Purchase this article with an account.
Tiong Yap, Chi D Luu, Catherine Suttle, audrey chia, Mei Ying Boon; Is there meridional anisotropy in children with normal visual acuity and different astigmatic refractive errors? An electrophysiology and psychophysical study.. Invest. Ophthalmol. Vis. Sci. 2018;59(9):4118.
Download citation file:
© ARVO (1962-2015); The Authors (2016-present)
Astigmatism is an amblyogenic factor that may be important when monitoring recovery in response to treatment. Given that little is known about orientation-specific cortical processing in children with amblyopia, it is important to first establish normative findings in children with normal visual acuity (VA) before checking for meridional effects in amblyopes. The purpose is to determine if there are meridional anisotropies relating to astigmatic status in pattern onset visual evoked potential (POVEP) amplitude, latency and grating acuity (GA) in children with normal vision.

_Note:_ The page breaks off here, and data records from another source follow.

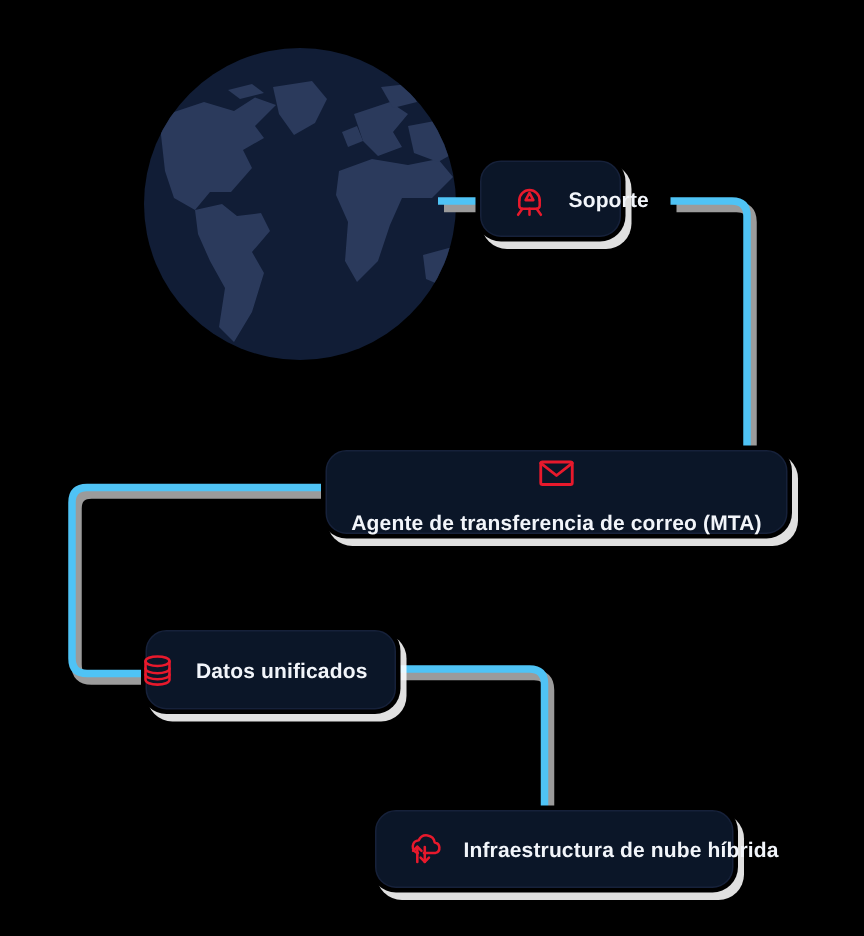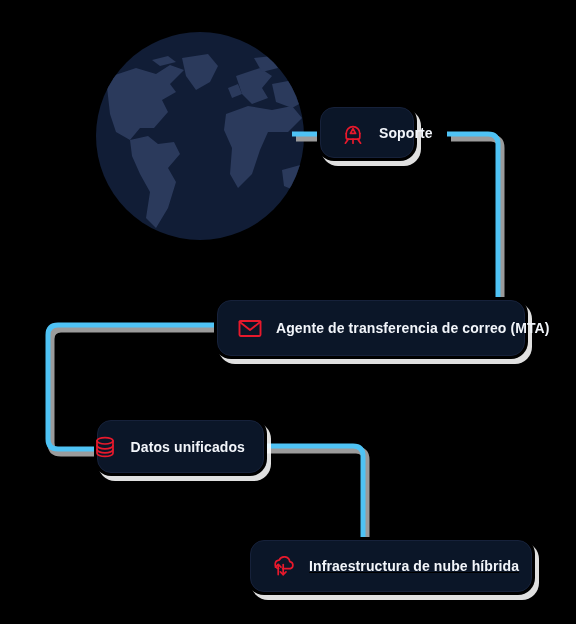--- a/index.html
+++ b/index.html
@@ -81,6 +81,7 @@
     top: 300px;
     width: 308px;
     height: 56px;
+    flex-direction: column;
   }
   #node-datos {
     left: 97px;

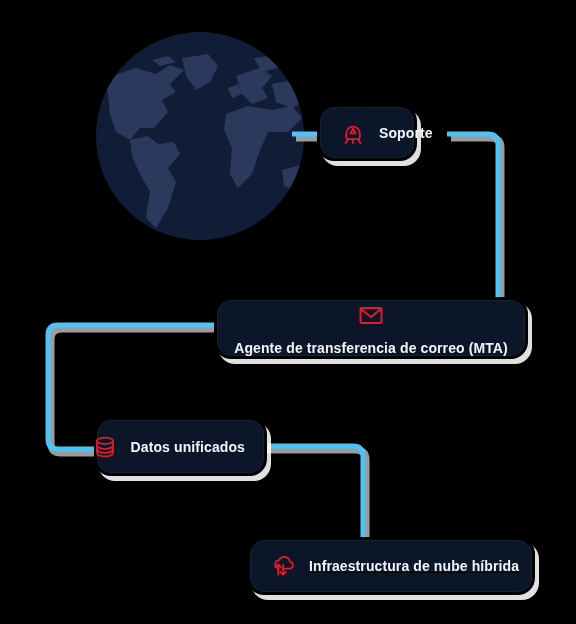--- a/index.html
+++ b/index.html
@@ -93,9 +93,8 @@
   #node-nube {
     left: 250px;
     top: 540px;
-    width: 282px;
+    width: 239px;
     height: 52px;
-    text-decoration: underline;
   }
 </style>
 </head>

Monocular POVEPs was measured in response to sine wave grating stimuli of 4 cycles per degree oriented along and perpendicular (On and Against meridians, as written in sphero-minus cylinder form) to their aided astigmatic meridians. Grating acuity was assessed along the same meridians monocularly using a psychophysical staircase. In children without astigmatism, horizontal gratings were arbitrarily selected as the On meridian. Stimuli were generated on a calibrated monitor using a ViSaGe (Cambridge Research Systems, UK). Data were analysed using generalised estimating equations (GEE) for each subgroup (children with and without astigmatism): run with subject identifier as the subject variable, VEP component (C3 amplitude, C3 latency) and GA as the dependent value, and eye (right or left), meridian (On or Against), and age as predictors in a linear model.
Children with normal VA and no history of amblyopia were recruited (n=29; mean(SD) age=6.1(1.3) years); 9 had astigmatism (mostly with-the-rule) and 20 had no astigmatic refractive error. Eye was not a significant predictor of C3 amplitude, latency or GA. In non-astigmats, meridian was a significant predictor of C3 amplitude (Exp(B)=61.56, p=0.003) (vertical>horizontal), but age was not. No meridional anisotropies were found related to astigmatic axis in children with astigmatism. Non-astigmats was associated with shorter latency (Exp(B)<0.0001, p=0.029) and higher GA (Exp(B)=252.24, p=0.004) than astigmats. Age was a significant predictor for GA (Exp(B)=7.45, p<0.0001).
Meridional anisotropy was only observed for C3 amplitude. Age effects were observed for GA. This suggests that C3 amplitude is better at indicating meridional anisotropy than C3 latency and GA.
This is an abstract that was submitted for the 2018 ARVO Annual Meeting, held in Honolulu, Hawaii, April 29 - May 3, 2018.